Vice-championne du monde de surf grosses vagues, la Française Justine Dupont est consciente que son sport implique des nuisances écologiques. Elle décide aujourd'hui de viser la neutralité carbone.

Nommée quatre fois aux XXL Awards 2020, Justine Dupont a décroché le 10 août dernier le trophée de la "Performance of the Year"  ("Performance de l'année").
Nommée quatre fois aux XXL Awards 2020, Justine Dupont a décroché le 10 août dernier le trophée de la "Performance of the Year" ("Performance de l'année"). © Justine Dupont

Elle vise un objectif zéro carbone. Originaire des Landes, la surfeuse professionnelle Justine Dupont détient un palmarès impressionnant. Vice-championne du monde de surf de grosses vagues mais aussi championne du monde de stand-up paddle, elle est aussi engagée, lorsqu'elle ne combat pas les vagues, contre les dommages écologiques.

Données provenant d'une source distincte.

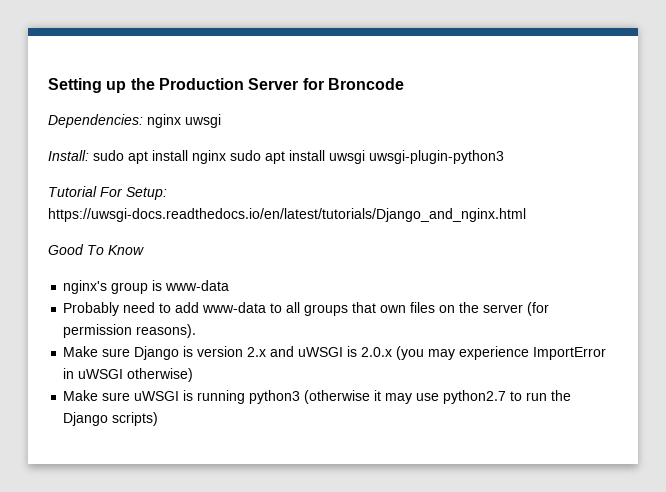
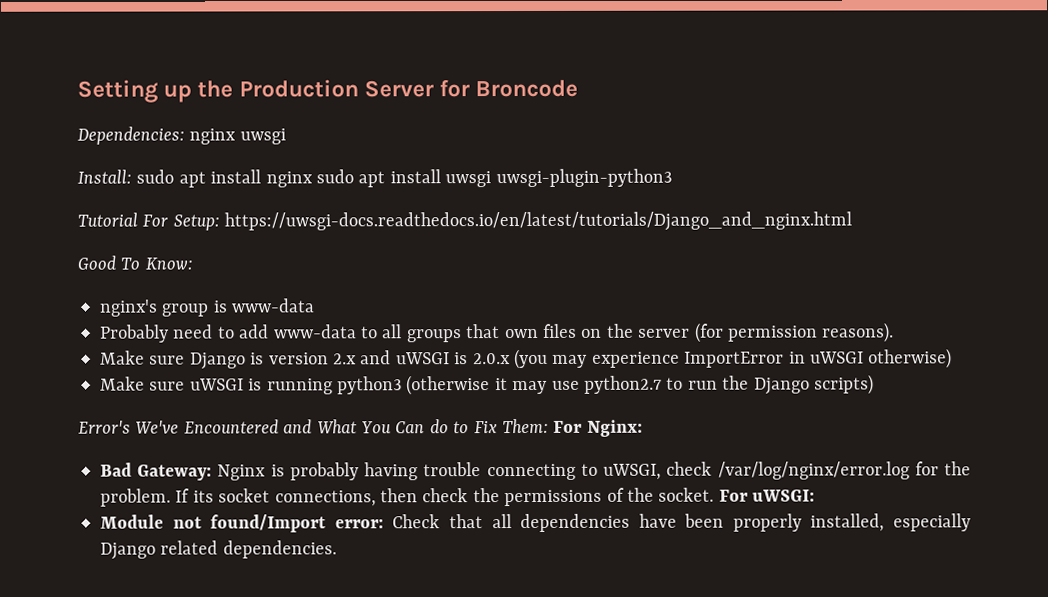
- Good To Know
+ Good To Know:
+ Error's We've Encountered and What You Can do to Fix Them: For Nginx:
+ Bad Gateway: Nginx is probably having trouble connecting to uWSGI, check /var/log/nginx/error.log for the problem. If its socket connections, then check the permissions of the socket. For uWSGI:
+ Module not found/Import error: Check that all dependencies have been properly installed, especially Django related dependencies.

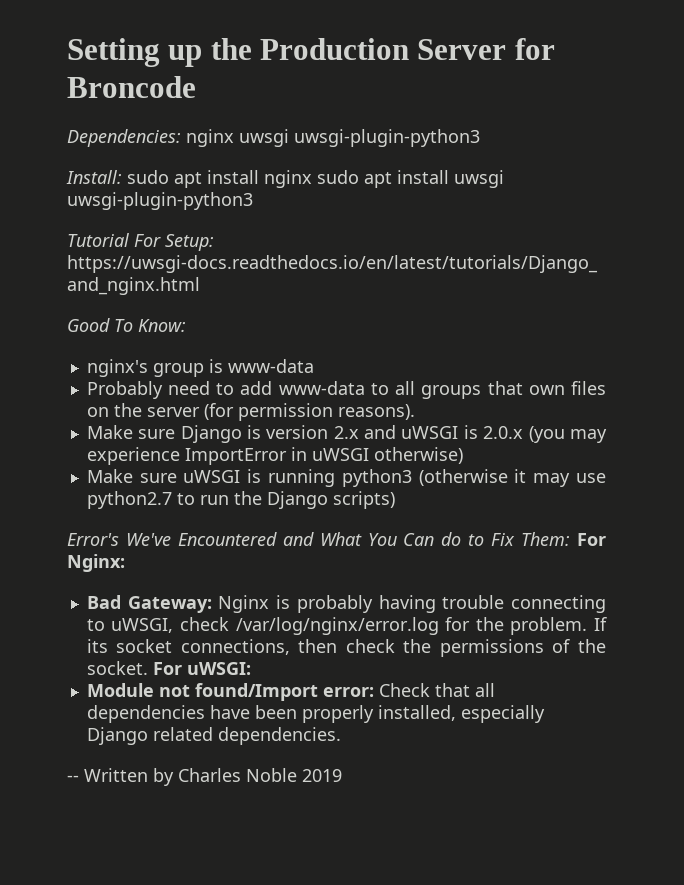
- Dependencies: nginx uwsgi
+ Dependencies: nginx uwsgi uwsgi-plugin-python3
+ -- Written by Charles Noble 2019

Entre ses deux lieux de résidence, les Landes en France et Nazaré au Portugal, Justine Dupont mène une campagne pour l'environnement. Aujourd'hui, elle décide d'aller encore plus loin et d'appliquer cela dans son travail : consciente que son sport est polluant, elle décide de viser la neutralité carbone.

FRANCE INTER : Comment vous est venue cette sensibilité écologique ?

JUSTINE DUPONT : "C’est familial, mon père aimait beaucoup la nature, il nous a transmis cette amour. Je fais du surf donc je suis dans l’océan tout le temps. Petit à petit, je me suis demandée comment faire ma petite part. Dans mon quotidien déjà, je ne mange pas de viande, je vais faire mes courses dans les marchés locaux, je ne produis que très peu de déchets. Et je voulais appliquer ces principes aussi à mon travail, ma passion, le surf."

Justement en quoi votre métier nuit-il à l’environnement ?

"D’abord les déplacements. Même si je voyage moins qu’avant car je fais moins de compétitions, je prends quand même l’avion trois ou quatre fois par an pour suivre les tempêtes [à l’origine des grosses vagues, NDLR] dans l’hémisphère Nord l’hiver et dans l’hémisphère Sud l’été. Quand je surfe au large, je suis aussi obligée d’être tractée en jet-ski pour atteindre la vitesse suffisante pour partir sur la vague, je ne peux pas y aller à la force des bras. Et pour ma sécurité, il faut que le jet-ski me récupère rapidement. Or, il consomme de l’essence, pour l’instant il n’y en a pas d’électrique, bientôt j’espère ! Donc toute cette empreinte carbone, je ne peux pas l’éviter car elle est inhérente à ma pratique sportive."

Depuis août 2019, Justine Dupont partage fréquemment des vidéos sur sa chaine Youtube appelée "Au Fil Des Vagues".
Depuis août 2019, Justine Dupont partage fréquemment des vidéos sur sa chaine Youtube appelée "Au Fil Des Vagues". / Justine Dupont

C’est la raison pour laquelle vous avez décidé de tendre vers la neutralité carbone. Comment ça marche ?

"Avec mon partenaire, la Maif, on mesure le taux de CO2 que j’émets et on le convertit en euros et cela correspond au montant que je verse à une association pour la défense de l’environnement. Par exemple, jusqu’à récemment je consommais l’équivalent de 10 000 euros. Je verserai l’équivalent de ma contribution carbone pour reboiser la forêt de Chiberta à Anglet, détruite il y a quelques semaines. Je verserai une moitié, et la Maif l’autre moitié. Cela représente une certaine somme pour moi, récemment, par exemple, je n’ai pas pu recevoir un trophée qui représentait 10 000 euros."

C’est important que les sportifs s’engagent concrètement ?

"Je pense que nous, sportifs, devons être des porte-paroles, des modèles car nous sommes écoutés, peu importe la cause. La mienne, c’est cette préservation de la nature. Par ailleurs, je vais participer à des opérations de ramassage des déchets et autres événements liés à l’environnement, il y en aura 300 le printemps prochain."

Et vos sponsors, est-ce qu’ils vous suivent dans cette démarche environnementale ?

"Oui et c’est ainsi que je les choisis. J’ai par exemple un partenariat avec Adidas parce que je suis sensible à leur projet de n’avoir des vêtements qui ne sont issus que de plastiques recyclés, à moitié d’ici fin 2020 et en totalité d’ici 2024."